I know what CreateSpace says about it. From the perspective of a taxing authority, CreateSpace and Amazon are different companies. Amazon has warehouses everywhere, but CreateSpace doesn't. Orders are fulfilled from just a handful of locations, so not every order will count as an in-state sale.

 

I will note that Amazon simply stopped fighting state pressure to collect use tax in 2012. CreateSpace is just following orders from above.

 

You can either think of it as voluntary on Amazon's part, in which case there's no burden on interstate commerce, or mandatory due to nexus.

 

Some time before 2012, Amazon had shut down its affiliate program due to New York state's "click through" law, which everybody knew was aimed at Amazon, because having an in-state party earn a small commission was good enough for the state of New York to assert nexus based on the location of the affiliate. https://blog.taxjar.com/click-through-nexus/

 

On the issue of which sales tax rate applies on an in state sale, some states are "origin based" (sales tax applicable to the location of the sale) while others are "destination based" (sales tax applicable at the location at which the tangible good is put into service). In some states, the rules are different for an out-of-state business with in-state nexus versus an in-state business. Isn't that lovely? https://blog.taxjar.com/charging-sales-tax-rates/

 

No, a state's sales tax law is not "an exception to the norm" just because your state's sales tax laws are in a different category than my state's.

 

Even more fun are retailers who use Fulfillment By Amazon, because Amazon doesn't tell the retailer which location the retailer's goods are housed at nor which warehouse the order is fulfilled from. After all, Amazon has warehouses that are used for the transit of goods among its warehouse network but not for fulfillment.
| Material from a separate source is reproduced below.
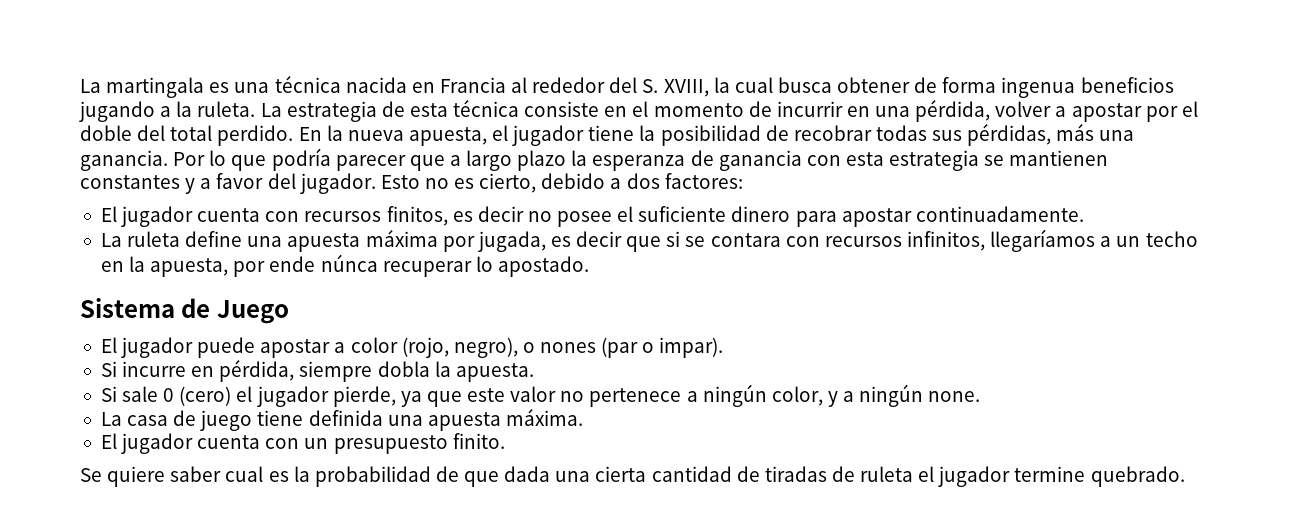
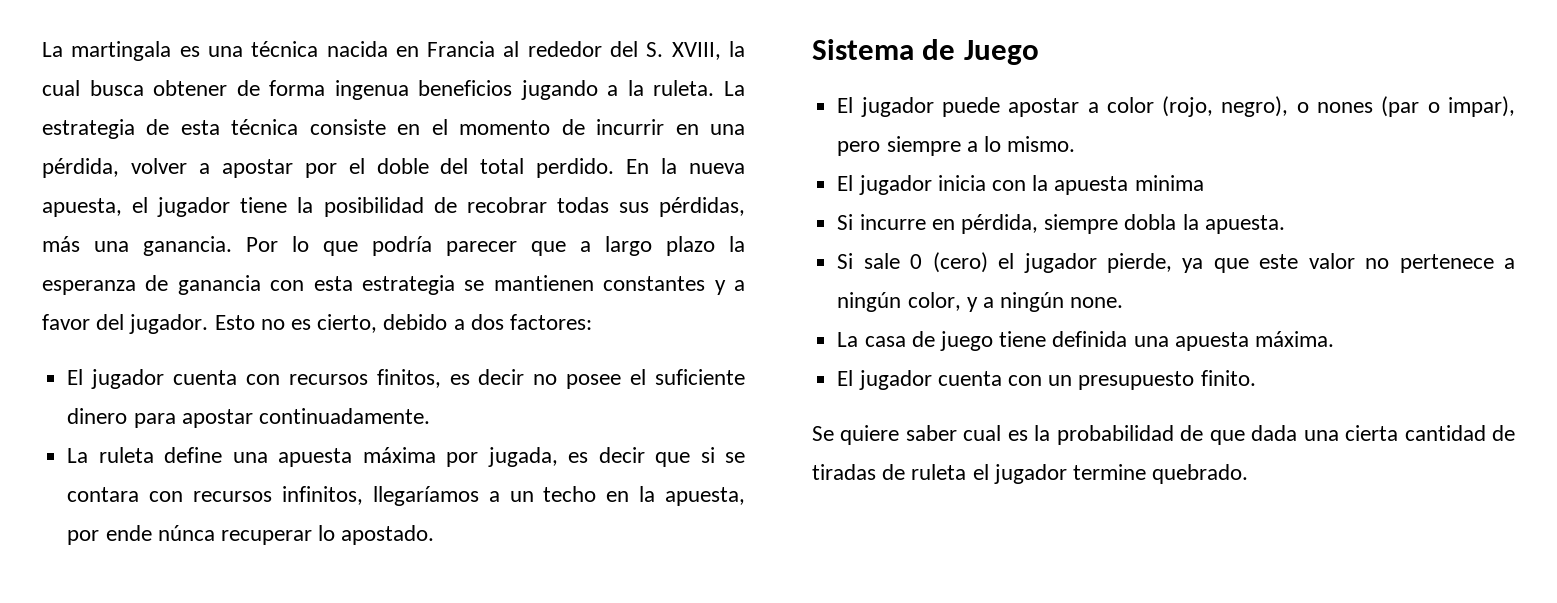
[659,337,724,358] impar). -> [1448,96,1515,117] [837,136,1076,156] [837,175,1204,195] impar), pero siempre a lo mismo. // El jugador inicia con la apuesta minima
How can the retailer possibly know if he has nexus applicable to a specific sale?

 

Lastly, no, it's not "my perspective on this issue". The concept of nexus is one of long standing in Negative Commerce Clause case law. The perspective that counts is that of Justice Stevens, who wrote the opinion in the case that still controls, Quill v North Dakota (1992), which reaffirmed Bellas Hess v Illinois (1967).